Import data from Spark to a ClickHouse cluster - E-MapReduce

This topic describes how to import data from Spark to a ClickHouse cluster.

Prerequisites

An E-MapReduce (EMR) Hadoop cluster is created. For more information, see Create a cluster.
An EMR ClickHouse cluster is created. For more information, see Create a ClickHouse cluster.

Background information

For more information about Spark, see Overview.

Sample code

The following sample code is provided:

package com.company.packageName

import java.util.Properties
import java.util.concurrent.ThreadLocalRandom

import scala.annotation.tailrec

import com.google.common.collect.ImmutableMap
import org.apache.spark.internal.Logging
import org.apache.spark.sql.{SaveMode, SparkSession}

case class Test(id: Int, key1: String, value1: Boolean, key2: Long, value2: Double)

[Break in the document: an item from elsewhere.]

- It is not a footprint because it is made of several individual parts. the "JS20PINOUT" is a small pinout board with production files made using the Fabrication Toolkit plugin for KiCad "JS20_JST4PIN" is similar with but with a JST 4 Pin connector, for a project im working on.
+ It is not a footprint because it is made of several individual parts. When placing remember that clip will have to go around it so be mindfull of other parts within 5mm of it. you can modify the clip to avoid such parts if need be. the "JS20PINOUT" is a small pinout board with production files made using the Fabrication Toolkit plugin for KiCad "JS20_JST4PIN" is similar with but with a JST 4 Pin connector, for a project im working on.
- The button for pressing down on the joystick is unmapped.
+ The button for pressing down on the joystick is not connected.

object CKDataImporter extends Logging {

  private var dbName: String = "default"
  private var tableName: String = ""
  private var ckHost: String = ""
  private var ckPort: String = "8123"
  private var user: String = "default"
  private var password: String = ""
  private var local: Boolean = false

  def main(args: Array[String]): Unit = {
    parse(args.toList)
    checkArguments()

    val jdbcUrl = s"jdbc:clickhouse://$ckHost:$ckPort/$dbName"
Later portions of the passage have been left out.